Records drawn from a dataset
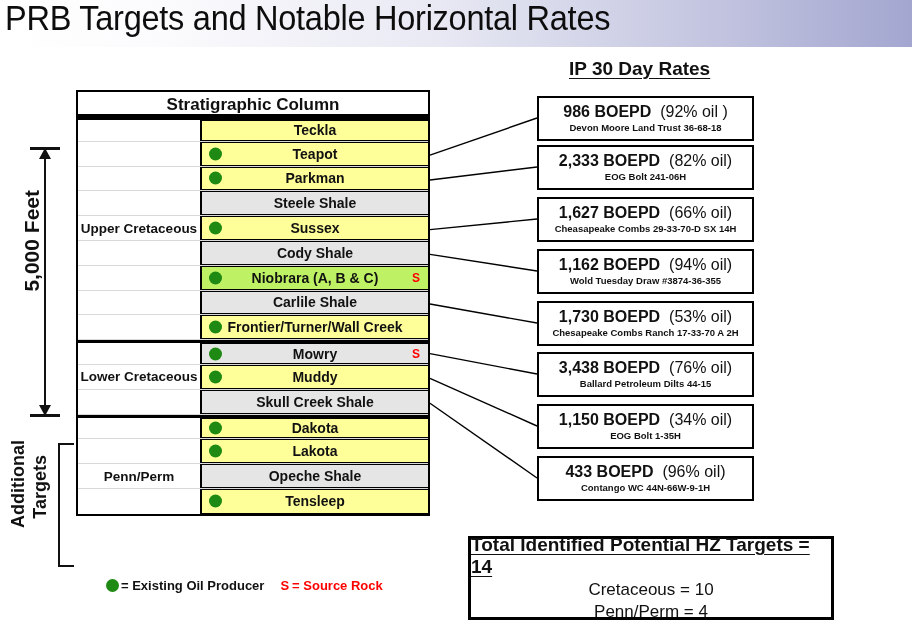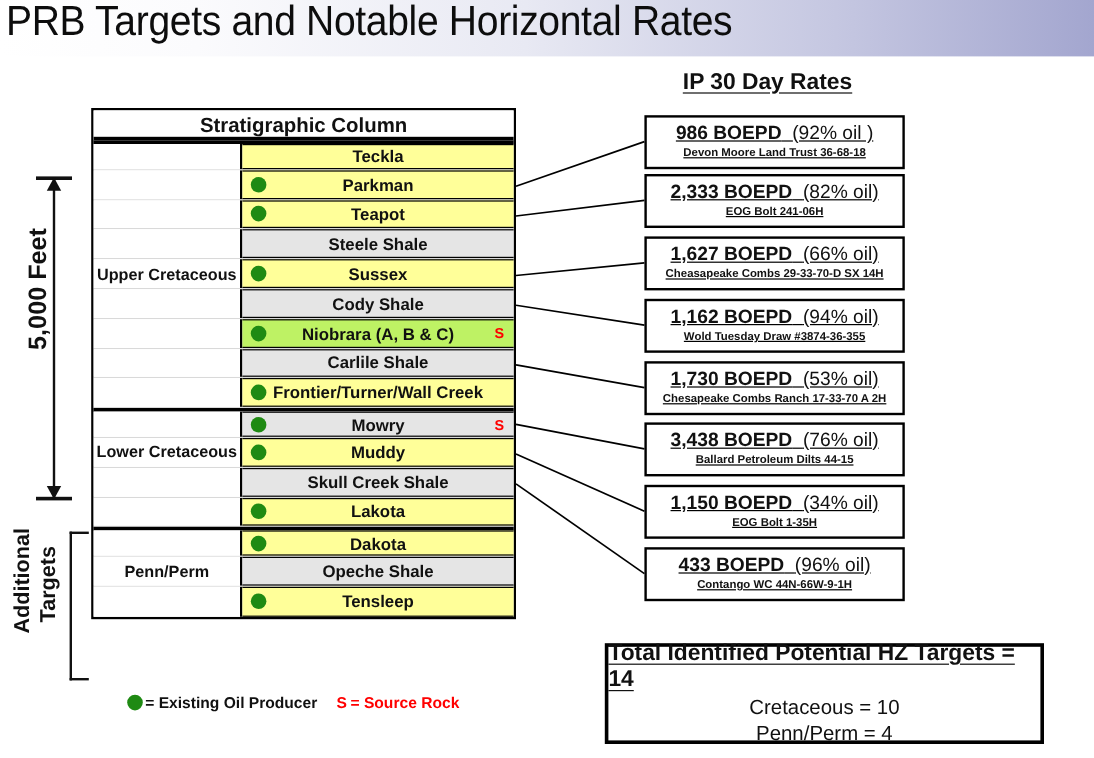--- a/index.html
+++ b/index.html
@@ -109,7 +109,7 @@
   .rate-box{
     position:absolute;left:537px;width:217px;height:45px;
     border:2px solid #000;background:#fff;box-sizing:border-box;
-    display:flex;flex-direction:column;align-items:center;justify-content:center;text-decoration:underline;
+    display:flex;flex-direction:column;align-items:center;justify-content:center;
   }
   .rate-main{font-size:16px;color:#111;line-height:18px;white-space:nowrap;}
   .rate-main b{font-weight:bold;}

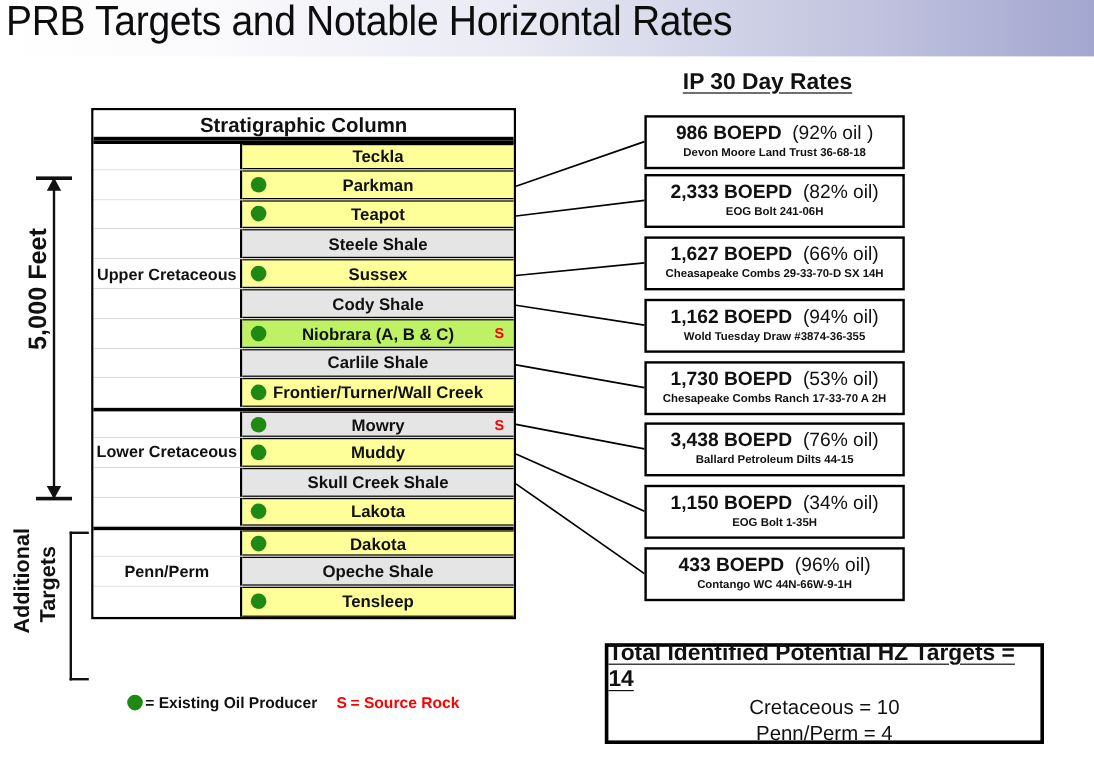--- a/index.html
+++ b/index.html
@@ -161,14 +161,14 @@
         <div class="age-cell"></div>
         <div class="fm-cell yellow">
           <span class="dot"></span>
+          <span>Teapot</span>
+        </div>
+      </div>
+      <div class="strat-row">
+        <div class="age-cell"></div>
+        <div class="fm-cell yellow">
+          <span class="dot"></span>
           <span>Parkman</span>
-        </div>
-      </div>
-      <div class="strat-row">
-        <div class="age-cell"></div>
-        <div class="fm-cell yellow">
-          <span class="dot"></span>
-          <span>Teapot</span>
         </div>
       </div>
       <div class="strat-row">

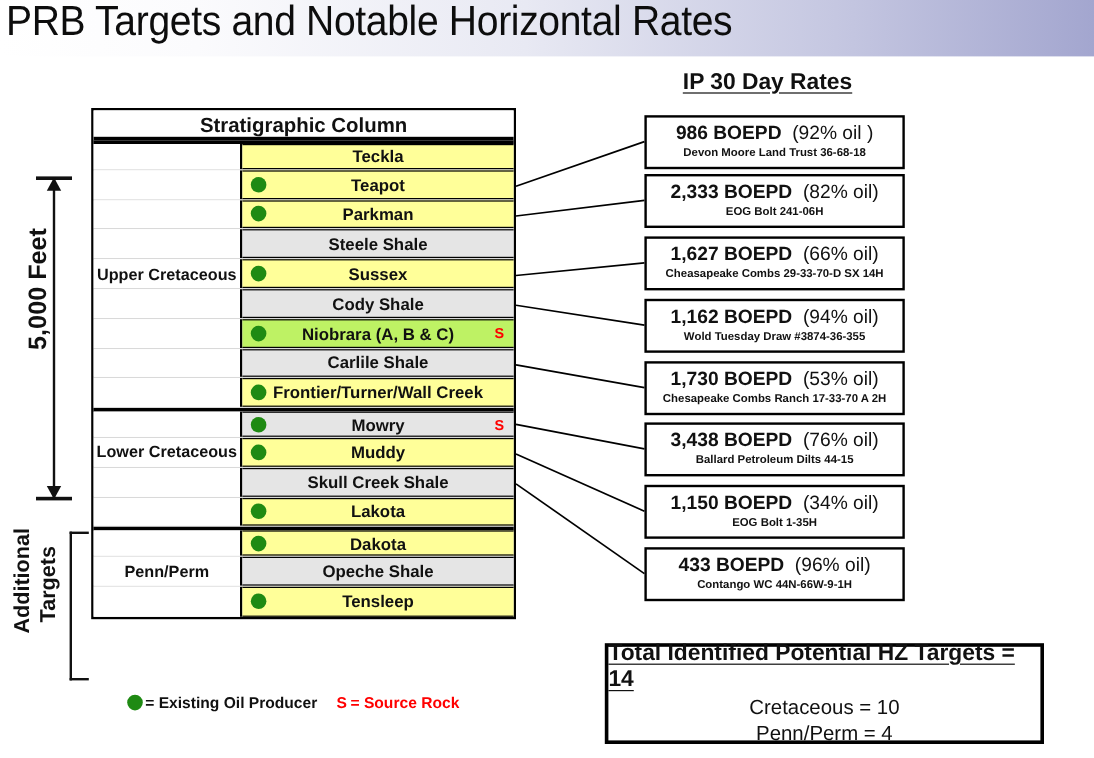--- a/index.html
+++ b/index.html
@@ -232,18 +232,18 @@
           <span>Skull Creek Shale</span>
         </div>
       </div>
+      <div class="strat-row thick-top">
+        <div class="age-cell"></div>
+        <div class="fm-cell yellow">
+          <span class="dot"></span>
+          <span>Dakota</span>
+        </div>
+      </div>
       <div class="strat-row">
         <div class="age-cell"></div>
         <div class="fm-cell yellow">
           <span class="dot"></span>
           <span>Lakota</span>
-        </div>
-      </div>
-      <div class="strat-row thick-top">
-        <div class="age-cell"></div>
-        <div class="fm-cell yellow">
-          <span class="dot"></span>
-          <span>Dakota</span>
         </div>
       </div>
       <div class="strat-row">

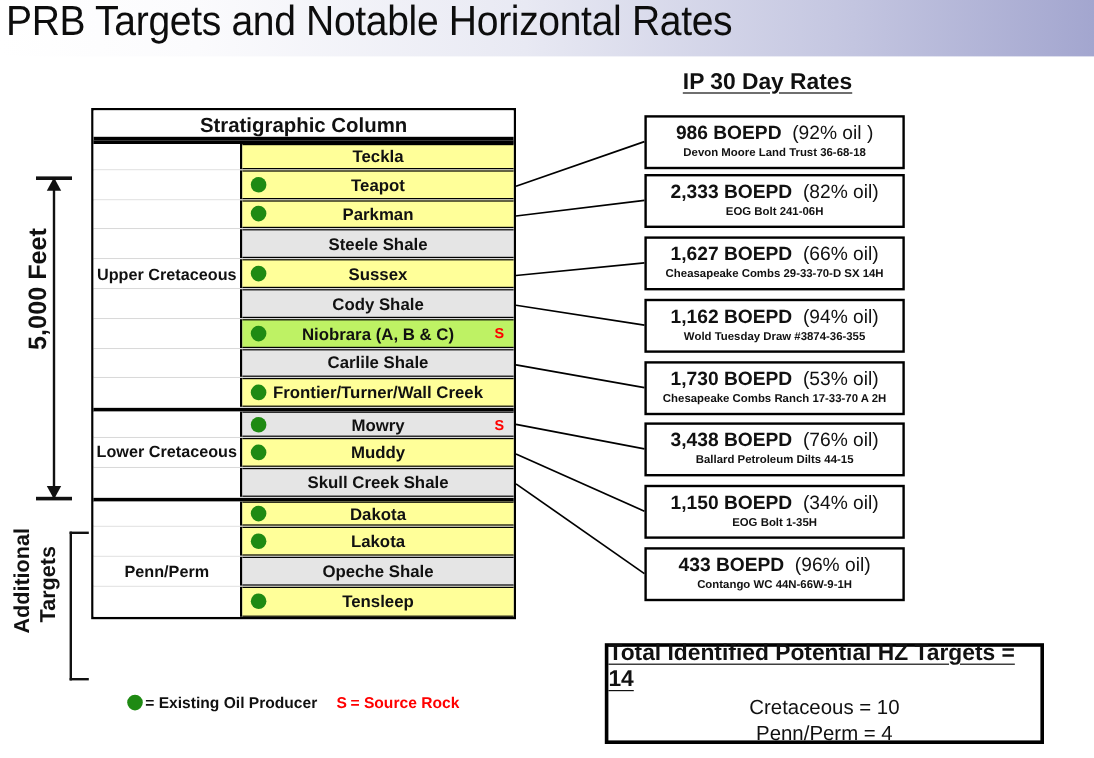--- a/index.html
+++ b/index.html
@@ -120,7 +120,7 @@
   #total-box{
     position:absolute;left:468px;top:536px;width:366px;height:84px;
     border:3px solid #000;background:#fff;box-sizing:border-box;
-    display:flex;flex-direction:column;align-items:center;justify-content:center;margin-left:36px;
+    display:flex;flex-direction:column;align-items:center;justify-content:center;
   }
   #total-line1{font-size:19px;font-weight:bold;color:#111;text-decoration:underline;text-underline-offset:3px;}
   #total-line2,#total-line3{font-size:17px;color:#111;margin-top:2px;}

What the exercise asks »
Output the entries above exactly. Drop the pictures.

Task result »
--- a/index.html
+++ b/index.html
@@ -109,7 +109,7 @@
   .rate-box{
     position:absolute;left:537px;width:217px;height:45px;
     border:2px solid #000;background:#fff;box-sizing:border-box;
-    display:flex;flex-direction:column;align-items:center;justify-content:center;text-decoration:underline;
+    display:flex;flex-direction:column;align-items:center;justify-content:center;
   }
   .rate-main{font-size:16px;color:#111;line-height:18px;white-space:nowrap;}
   .rate-main b{font-weight:bold;}

--- a/index.html
+++ b/index.html
@@ -161,14 +161,14 @@
         <div class="age-cell"></div>
         <div class="fm-cell yellow">
           <span class="dot"></span>
+          <span>Teapot</span>
+        </div>
+      </div>
+      <div class="strat-row">
+        <div class="age-cell"></div>
+        <div class="fm-cell yellow">
+          <span class="dot"></span>
           <span>Parkman</span>
-        </div>
-      </div>
-      <div class="strat-row">
-        <div class="age-cell"></div>
-        <div class="fm-cell yellow">
-          <span class="dot"></span>
-          <span>Teapot</span>
         </div>
       </div>
       <div class="strat-row">

--- a/index.html
+++ b/index.html
@@ -232,18 +232,18 @@
           <span>Skull Creek Shale</span>
         </div>
       </div>
+      <div class="strat-row thick-top">
+        <div class="age-cell"></div>
+        <div class="fm-cell yellow">
+          <span class="dot"></span>
+          <span>Dakota</span>
+        </div>
+      </div>
       <div class="strat-row">
         <div class="age-cell"></div>
         <div class="fm-cell yellow">
           <span class="dot"></span>
           <span>Lakota</span>
-        </div>
-      </div>
-      <div class="strat-row thick-top">
-        <div class="age-cell"></div>
-        <div class="fm-cell yellow">
-          <span class="dot"></span>
-          <span>Dakota</span>
         </div>
       </div>
       <div class="strat-row">

--- a/index.html
+++ b/index.html
@@ -120,7 +120,7 @@
   #total-box{
     position:absolute;left:468px;top:536px;width:366px;height:84px;
     border:3px solid #000;background:#fff;box-sizing:border-box;
-    display:flex;flex-direction:column;align-items:center;justify-content:center;margin-left:36px;
+    display:flex;flex-direction:column;align-items:center;justify-content:center;
   }
   #total-line1{font-size:19px;font-weight:bold;color:#111;text-decoration:underline;text-underline-offset:3px;}
   #total-line2,#total-line3{font-size:17px;color:#111;margin-top:2px;}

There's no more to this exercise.